What happens in the farewell scene between Hector and Andromache?

The farewell scene takes place in Iliad Book 6 at the Scaean Gate of Troy. Hector returns from fighting to visit his wife and infant son Astyanax. Andromache meets him at the gate and pleads with him not to return to open combat, pointing out that he is all she has left — her father, brothers, and mother are all dead. She proposes a defensive strategy, asking him to station troops at the weakest point of the wall rather than seeking battle in the open field. Hector acknowledges her fears but says he cannot hold back from fighting. He tells her that his deepest grief is imagining her being led away as a slave. Their infant son Astyanax screams at the sight of Hector's plumed helmet, and both parents laugh. Hector removes the helmet, kisses the child, prays that his son will surpass him, and returns the boy to Andromache. She takes the child, smiling through tears, and walks home to her weaving.
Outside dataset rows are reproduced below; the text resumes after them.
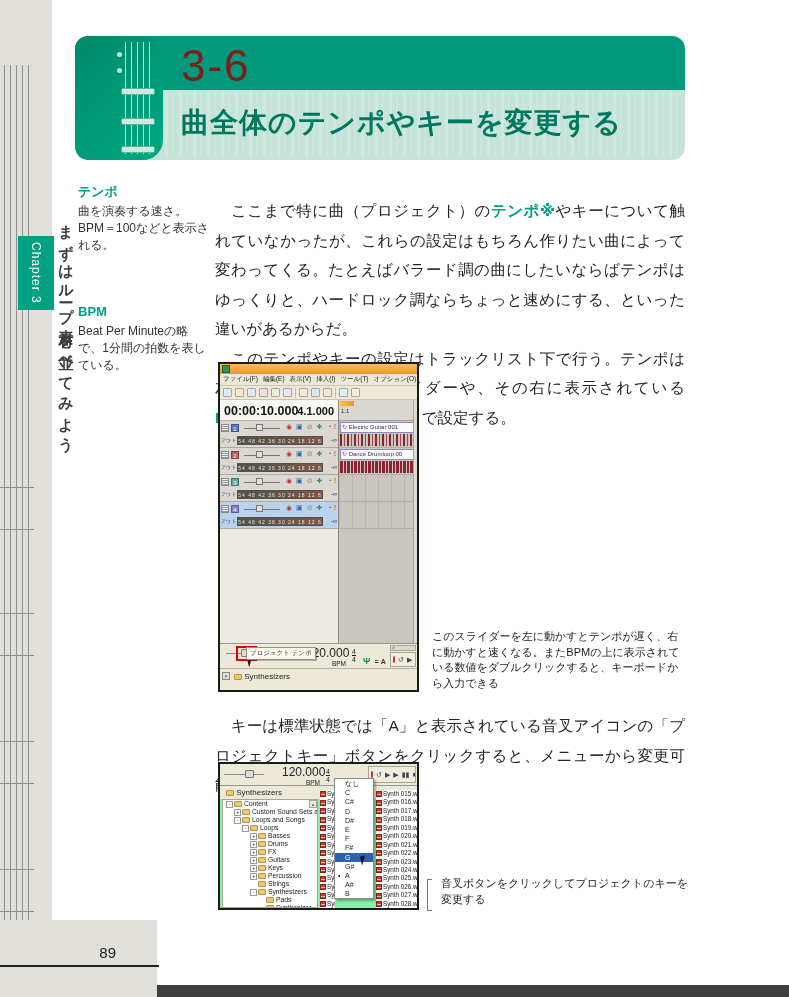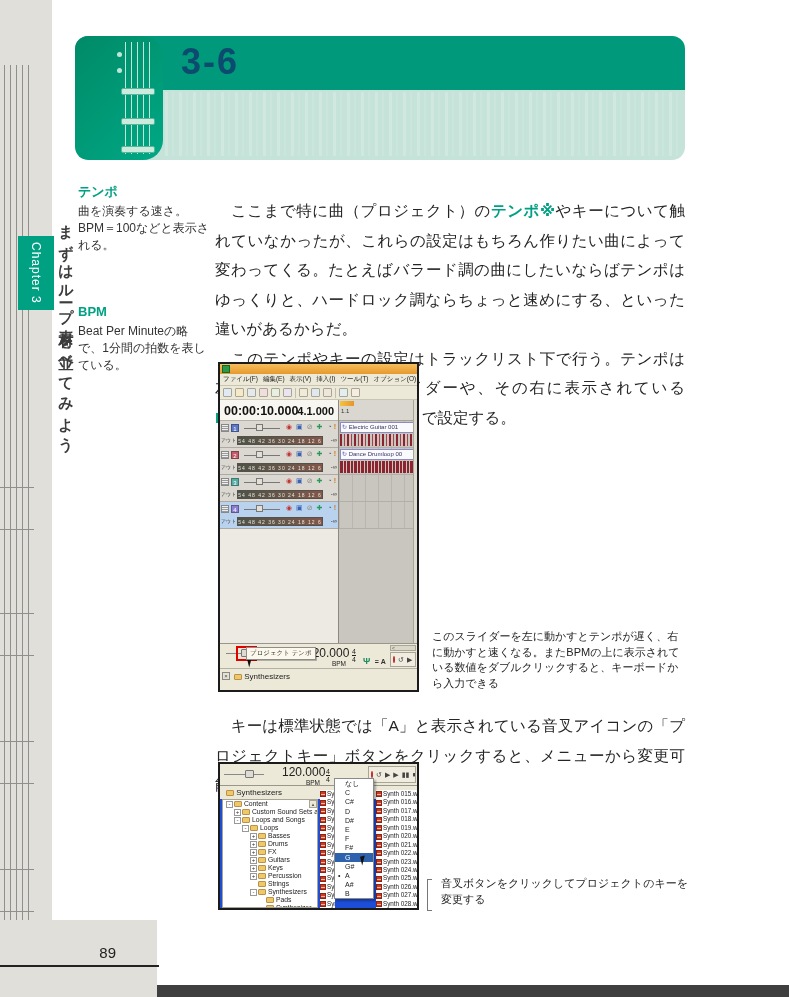"3-6" .sec-num { color: #0c4a6e -> #7f1d1d; font-size: 36px -> 44px; font-weight: bold -> normal }
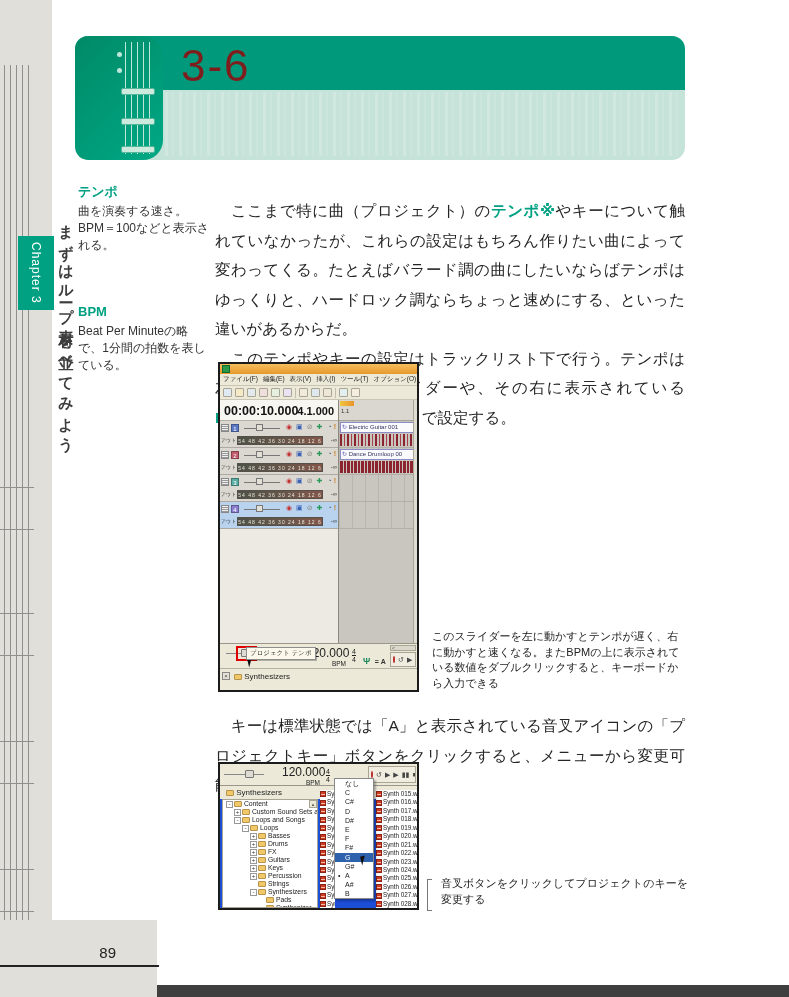"曲全体のテンポやキーを変更する" div.sec-title { html: none -> <div>曲全体のテンポやキーを変更する</div> }
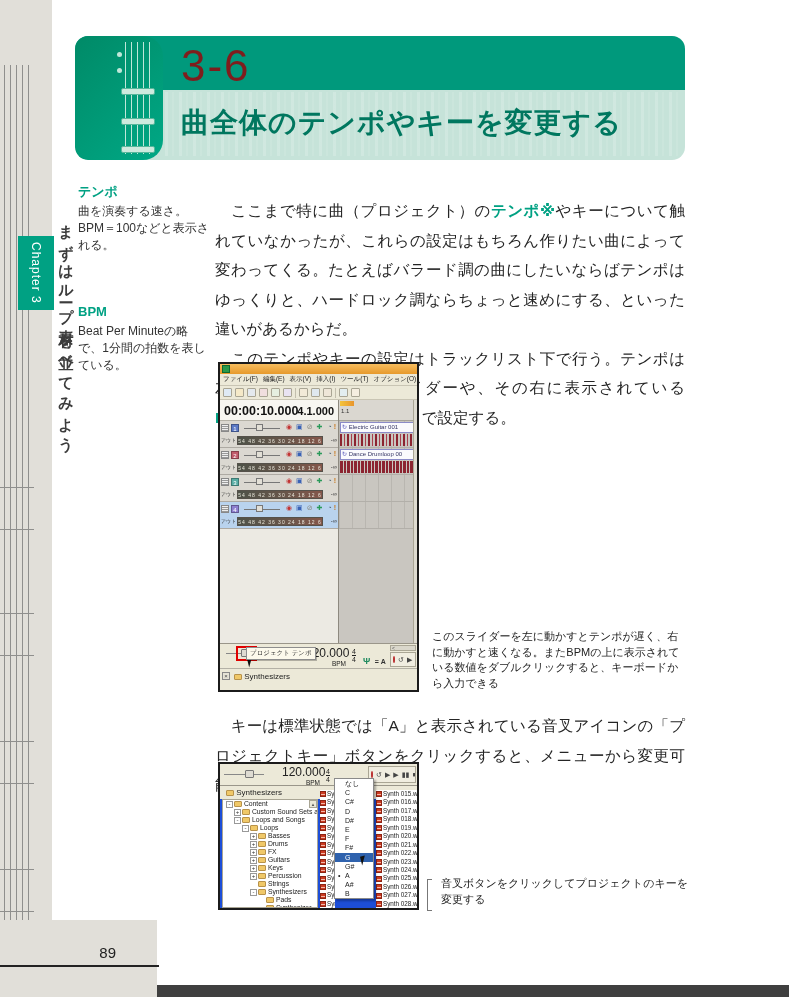"00:00:10.000" .shot { background: #1d4ed8 -> #86efac }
What happened to Andromache after the fall of Troy?

After Troy fell, Andromache suffered the losses she had predicted. Her son Astyanax was thrown from the walls of Troy by the Greeks, who feared he would grow up to avenge his father Hector. Andromache was awarded as a war captive to Neoptolemus, the son of Achilles — the very warrior who had killed her husband. She accompanied Neoptolemus to Epirus, where she bore him sons, including Molossus. In Euripides' play Andromache, she faces persecution from Hermione, Neoptolemus's legitimate wife and the daughter of Helen. When Neoptolemus was killed at Delphi by Orestes, Andromache was given to Helenus, Hector's surviving brother, who had also settled in Epirus. In Virgil's Aeneid, Aeneas encounters her in Epirus tending a cenotaph for Hector beside a stream she has renamed after the Trojan river Simois.

Why is Andromache important in the Iliad?

Andromache is important because she provides the Iliad's most direct examination of war's cost to civilians and families. While the poem celebrates warrior valor and the pursuit of glory, Andromache's scenes reveal what that pursuit destroys — marriages, children, households, entire social worlds. The farewell at the Scaean Gate is widely considered the Iliad's most emotionally powerful passage because it places a complete domestic scene (husband, wife, infant, laughter, tenderness) against the certainty of that family's annihilation. Andromache also establishes the template for women's mourning voices in Western literature. Her three laments in Books 6, 22, and 24 follow the formal patterns of Greek ritual lament — direct address, shared memory, prediction of future suffering — and became models for tragic mourning speeches across Greek drama. Without Andromache, the Iliad would depict heroism without showing its human price.

How does Andromache compare to Penelope in Greek mythology?

Andromache and Penelope are structural counterparts who represent the two possible fates of a warrior's wife: the husband who dies and the husband who returns. Both women are defined by faithfulness to their husbands during prolonged absence. Both weave at the loom — a defining activity for the virtuous wife in Greek epic. Both face threats to their households and their children's futures. But their outcomes diverge completely. Penelope waits twenty years and Odysseus returns to reclaim his household. Andromache waits and Hector dies, her son is killed, and she is enslaved. Penelope's weaving is a deliberate strategy of resistance — she unweaves each night to delay the suitors. Andromache's weaving is the domestic activity she performs at the exact moment she learns her husband is dead. Together they define the range of experience available to women in the Homeric world: endurance rewarded or endurance that leads to further loss.